IIM is now on the market, but technically Tony Stark is still around due to delays with Civil War II. That means that many customers who purchased Riri’s debut issue reached the last page and had the same reaction I did: “What the heck happened to Tony Stark?! We weren’t told in IIM 14 and we weren’t told in Infamous Iron Man #1. Thanks a lot, Bendis.”

Here is what you need to know for IIM #1:

  • A flashback sequence includes a Steve Harvey lookalike telling Riri Williams’ family that she is a “super genius.” She was five years old at the time of the diagnosis.
  • Riri’s stepfather and best friend were killed in a drive-by shooting in Chicago two years ago. Riri would have likely died had her stepdad not pushed her to the ground.
  • Teenage Riri, now in her Ironheart armor, flies to Cheyenne, Wyoming, to take on the mutant Animax and her genetically created monsters. The A.I. in the Riri’s suit is horrible, but eventually Animax is defeated.
  • Cops (seemingly raaaaaaacist because they come from Wyoming and are not as enlightened as Brian Michael Bendis and his pals in New York City…), see the color of Riri’s skin and then shoot her armored hemet between the eyes without warning. After shooting her they say, “On the ground now!” and “Dude! Weapons down!” (Note: Check out the “Hands up, don’t shoot!” pose on Riri before a bullet pings off her helmet. Subtlety is not Marvel’s strong suit these days.)
  • Riri crushes the officers’ handguns and takes off.
  • A mysterious package arrives at Riri’s house. She pushes the button as her mother watches next to her. The “essence” of Tony Stark, an A.I. version of the genius billionaire, says it’s time to “get to work.”

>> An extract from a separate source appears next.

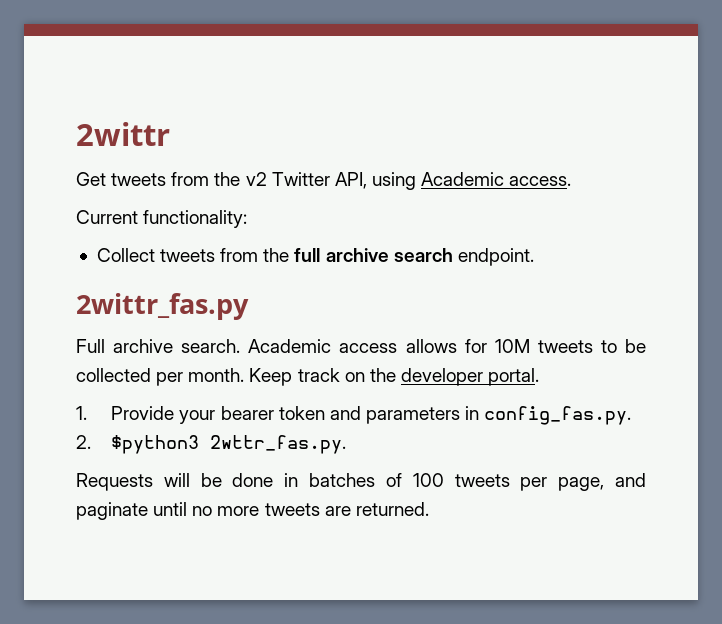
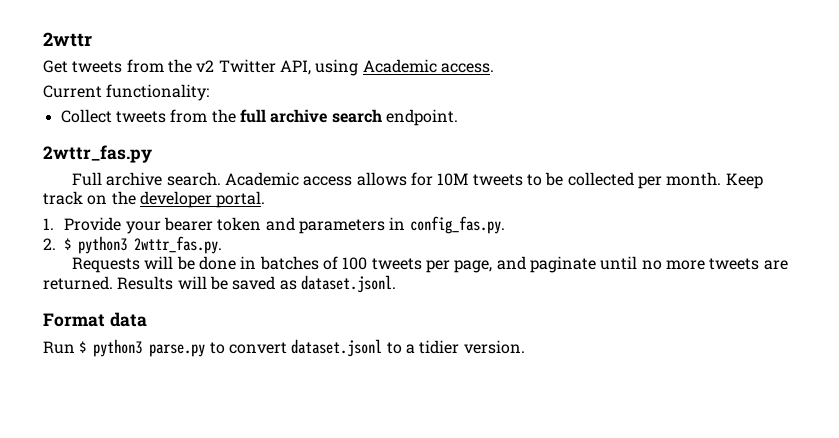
[76,122,170,146] 2wittr -> [43,32,92,47] 2wttr
[76,293,249,320] 2wittr_fas.py -> [43,145,152,163] 2wttr_fas.py
[111,435,200,454] $python3 -> [64,236,128,254] $ python3
(429, 509) none -> [117,275,396,293] [43,312,147,327] [43,339,525,357] Results will be saved as dataset.jsonl. // Format data // Run $ python3 parse.py to convert dataset.jsonl to a tidier version.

Here’s the deal: Technically, there is nothing wrong with Invincible Iron Man. It’s a decent first issue for a character, but the problem for Iron Man fans is that decent isn’t good enough when a writer is trying to replace Tony Stark.

Making matters worse for Mr. Bendis is the fact that Iron Man fans are being asked to fork over cash for his replacement (temporary, it seems safe to assume, as long as Robert Downey Jr. is starring in Marvel Studios films), without knowing what happens to him by the end of Civil War II.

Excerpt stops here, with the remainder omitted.